Der Europäische Gerichtshof (EuGH) befasste sich kürzlich ganz grundsätzlich mit der Frage, ob die Zeit der Rufbereitschaft, die ein Arbeitnehmer – im konkreten Fall ein hauptberuflicher Feuerwehrmann - zu Hause verbringen kann, auch als reguläre Arbeitszeit zu werten ist. Ja, ist sie – so die Richter – unter bestimmten Voraussetzungen (AZ C-580/19, Urteil vom 9.3.2021).

Wie war der konkrete Sachverhalt? Ein Feuerwehrmann hatte einen Arbeitsvertrag mit der Stadt Offenbach, worin festgelegt war, dass er im Fall eines Notrufes innerhalb von 20 Minuten an der Stadtgrenze sein musste – selbstverständlich in Einsatzkleidung und mit seinem Einsatzfahrzeug. Der Arbeitnehmer wollte die Zeit, in der er sich immer auf Abruf bereithalten sollte, auch als Arbeitszeit vergütet haben. Die Stadt lehnte ab und es kam zum Prozess.

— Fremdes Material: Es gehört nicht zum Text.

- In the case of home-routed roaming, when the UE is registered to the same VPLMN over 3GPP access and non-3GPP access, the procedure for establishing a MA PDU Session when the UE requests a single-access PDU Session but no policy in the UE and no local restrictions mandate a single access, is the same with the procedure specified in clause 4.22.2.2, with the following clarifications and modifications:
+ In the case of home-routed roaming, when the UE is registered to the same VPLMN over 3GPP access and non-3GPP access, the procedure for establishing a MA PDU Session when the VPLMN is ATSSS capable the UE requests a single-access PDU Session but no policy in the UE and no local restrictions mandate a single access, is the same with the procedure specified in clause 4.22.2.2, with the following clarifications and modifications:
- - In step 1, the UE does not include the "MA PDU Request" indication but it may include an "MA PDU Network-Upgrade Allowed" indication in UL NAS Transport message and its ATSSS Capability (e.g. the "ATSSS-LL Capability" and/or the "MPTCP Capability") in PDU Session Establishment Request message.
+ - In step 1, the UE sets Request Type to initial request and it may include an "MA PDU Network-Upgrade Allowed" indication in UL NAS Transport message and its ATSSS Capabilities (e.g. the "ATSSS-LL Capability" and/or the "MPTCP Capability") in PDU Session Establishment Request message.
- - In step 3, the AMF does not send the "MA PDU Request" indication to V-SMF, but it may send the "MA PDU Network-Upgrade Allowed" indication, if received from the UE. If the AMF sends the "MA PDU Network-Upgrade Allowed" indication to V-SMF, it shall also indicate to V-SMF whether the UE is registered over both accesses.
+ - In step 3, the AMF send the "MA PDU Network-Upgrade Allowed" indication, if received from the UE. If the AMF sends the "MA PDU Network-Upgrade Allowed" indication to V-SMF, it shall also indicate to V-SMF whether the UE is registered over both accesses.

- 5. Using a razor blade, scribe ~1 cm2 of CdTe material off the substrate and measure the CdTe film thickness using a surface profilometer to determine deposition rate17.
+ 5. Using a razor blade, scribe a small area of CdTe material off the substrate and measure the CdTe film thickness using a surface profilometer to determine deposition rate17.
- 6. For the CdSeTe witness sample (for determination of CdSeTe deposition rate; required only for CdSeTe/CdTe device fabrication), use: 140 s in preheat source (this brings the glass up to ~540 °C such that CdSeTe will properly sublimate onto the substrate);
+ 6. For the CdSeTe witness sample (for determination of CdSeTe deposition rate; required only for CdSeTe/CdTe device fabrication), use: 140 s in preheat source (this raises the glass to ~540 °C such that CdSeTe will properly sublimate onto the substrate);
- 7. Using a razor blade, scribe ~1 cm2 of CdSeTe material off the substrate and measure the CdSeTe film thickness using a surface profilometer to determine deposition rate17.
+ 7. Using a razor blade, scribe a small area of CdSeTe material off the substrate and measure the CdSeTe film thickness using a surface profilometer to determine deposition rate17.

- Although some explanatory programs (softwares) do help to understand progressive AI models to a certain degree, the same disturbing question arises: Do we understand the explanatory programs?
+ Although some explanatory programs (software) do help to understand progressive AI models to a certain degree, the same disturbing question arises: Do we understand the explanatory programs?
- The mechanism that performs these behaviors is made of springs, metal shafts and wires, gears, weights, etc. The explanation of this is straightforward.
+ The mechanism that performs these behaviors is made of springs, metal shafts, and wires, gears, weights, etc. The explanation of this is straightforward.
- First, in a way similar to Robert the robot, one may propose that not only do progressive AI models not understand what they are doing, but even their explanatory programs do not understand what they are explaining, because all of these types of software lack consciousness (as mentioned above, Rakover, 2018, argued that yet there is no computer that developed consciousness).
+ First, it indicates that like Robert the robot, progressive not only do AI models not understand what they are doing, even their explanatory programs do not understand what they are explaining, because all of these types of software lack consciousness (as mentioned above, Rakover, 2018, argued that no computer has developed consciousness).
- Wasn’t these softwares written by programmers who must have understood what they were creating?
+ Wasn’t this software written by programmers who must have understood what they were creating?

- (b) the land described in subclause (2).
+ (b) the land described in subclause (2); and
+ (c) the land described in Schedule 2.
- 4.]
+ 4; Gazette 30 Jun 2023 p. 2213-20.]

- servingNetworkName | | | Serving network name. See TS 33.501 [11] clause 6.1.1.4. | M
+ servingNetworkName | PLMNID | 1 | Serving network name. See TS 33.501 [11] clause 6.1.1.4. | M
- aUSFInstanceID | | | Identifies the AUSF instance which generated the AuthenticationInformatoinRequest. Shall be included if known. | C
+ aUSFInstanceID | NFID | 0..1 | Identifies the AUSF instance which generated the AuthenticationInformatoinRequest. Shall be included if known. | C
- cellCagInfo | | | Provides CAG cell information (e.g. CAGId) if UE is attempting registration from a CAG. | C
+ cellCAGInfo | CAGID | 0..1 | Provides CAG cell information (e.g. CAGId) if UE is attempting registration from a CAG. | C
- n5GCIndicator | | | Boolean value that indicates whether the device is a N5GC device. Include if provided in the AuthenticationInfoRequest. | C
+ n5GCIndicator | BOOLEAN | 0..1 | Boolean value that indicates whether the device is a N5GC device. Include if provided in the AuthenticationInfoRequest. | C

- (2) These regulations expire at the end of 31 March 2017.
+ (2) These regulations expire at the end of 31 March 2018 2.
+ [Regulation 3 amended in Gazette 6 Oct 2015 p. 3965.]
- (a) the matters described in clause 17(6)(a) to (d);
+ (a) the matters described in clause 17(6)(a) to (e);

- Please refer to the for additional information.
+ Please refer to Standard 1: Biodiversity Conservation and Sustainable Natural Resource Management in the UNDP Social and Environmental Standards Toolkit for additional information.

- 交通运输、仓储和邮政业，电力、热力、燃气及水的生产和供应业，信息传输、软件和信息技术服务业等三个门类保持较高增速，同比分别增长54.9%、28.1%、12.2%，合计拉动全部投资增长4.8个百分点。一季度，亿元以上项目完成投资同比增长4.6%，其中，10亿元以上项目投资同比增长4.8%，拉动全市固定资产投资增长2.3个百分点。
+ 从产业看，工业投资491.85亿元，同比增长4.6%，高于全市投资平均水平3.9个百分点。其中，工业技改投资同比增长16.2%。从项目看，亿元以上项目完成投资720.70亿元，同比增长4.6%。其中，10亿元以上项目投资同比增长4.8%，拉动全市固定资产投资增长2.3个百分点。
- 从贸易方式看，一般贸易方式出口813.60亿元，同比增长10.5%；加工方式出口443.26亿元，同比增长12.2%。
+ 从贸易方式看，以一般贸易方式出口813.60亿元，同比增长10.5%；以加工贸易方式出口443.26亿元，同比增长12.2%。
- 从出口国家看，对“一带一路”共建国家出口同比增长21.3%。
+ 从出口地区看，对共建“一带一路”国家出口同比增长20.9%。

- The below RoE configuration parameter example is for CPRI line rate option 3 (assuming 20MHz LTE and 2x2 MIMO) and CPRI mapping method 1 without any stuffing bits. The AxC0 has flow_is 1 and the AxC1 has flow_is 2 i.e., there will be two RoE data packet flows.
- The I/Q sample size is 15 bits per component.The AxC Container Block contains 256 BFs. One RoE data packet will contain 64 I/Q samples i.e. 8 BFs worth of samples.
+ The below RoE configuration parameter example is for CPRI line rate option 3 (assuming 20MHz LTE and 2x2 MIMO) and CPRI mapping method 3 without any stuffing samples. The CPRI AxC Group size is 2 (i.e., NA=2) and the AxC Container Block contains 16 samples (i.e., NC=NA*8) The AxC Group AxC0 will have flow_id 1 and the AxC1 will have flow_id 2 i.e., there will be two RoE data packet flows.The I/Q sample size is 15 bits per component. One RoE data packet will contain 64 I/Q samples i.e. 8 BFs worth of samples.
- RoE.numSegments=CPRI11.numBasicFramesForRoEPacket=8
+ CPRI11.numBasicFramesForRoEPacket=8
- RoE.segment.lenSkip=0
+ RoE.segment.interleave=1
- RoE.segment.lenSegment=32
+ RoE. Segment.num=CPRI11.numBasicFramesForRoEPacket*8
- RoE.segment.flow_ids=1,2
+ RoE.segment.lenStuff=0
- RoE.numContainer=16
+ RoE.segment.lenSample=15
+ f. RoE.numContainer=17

Der Europäische Gerichtshof in Luxemburg, wo der Fall schließlich landete, unterschied generell zwischen Arbeitszeit und Ruhezeit. Wenn ein Arbeitnehmer während eines Bereitschaftsdienstes nicht arbeitet, dann ist diese Zeit nicht automatisch Ruhezeit. Diese Zeit kann sogar als Arbeitszeit gewertet werden, wenn der Arbeitgeber durch die ständige Rufbereitschaft so beeinträchtigt ist, dass er sich nicht mehr seinen eigenen Interessen widmen kann. Wenn dies nicht der Fall ist, dann ist die Bereitschaftszeit allerdings auch keine Arbeitszeit. Dies müsse im Einzelfall geklärt werden. Relevant für die Klärung ist, wie oft solche Arbeitseinsätze in der Realität stattfinden. Wenn aus Erfahrung viele Einsätze zu erwarten sind, muss die Bereitschaftszeit als Arbeitszeit gewertet werden, denn dann hat der Arbeitnehmer keinerlei Spielraum, seine Zeit für andere Aktivitäten zu nutzen. Die Richter merkten außerdem an, dass es durchaus unterschiedliche Vergütungen für die Bereitschaftszeit und die reguläre Arbeitszeit eines Arbeitnehmers geben könne. Möglicherweise wäre die Bereitschaftszeit zwar anders vergütet, es handle sich aber dennoch um Arbeitszeit. Das Gericht wies den Fall zurück an das Verwaltungsgericht Darmstadt. Eine Entscheidung im konkreten Fall steht noch aus.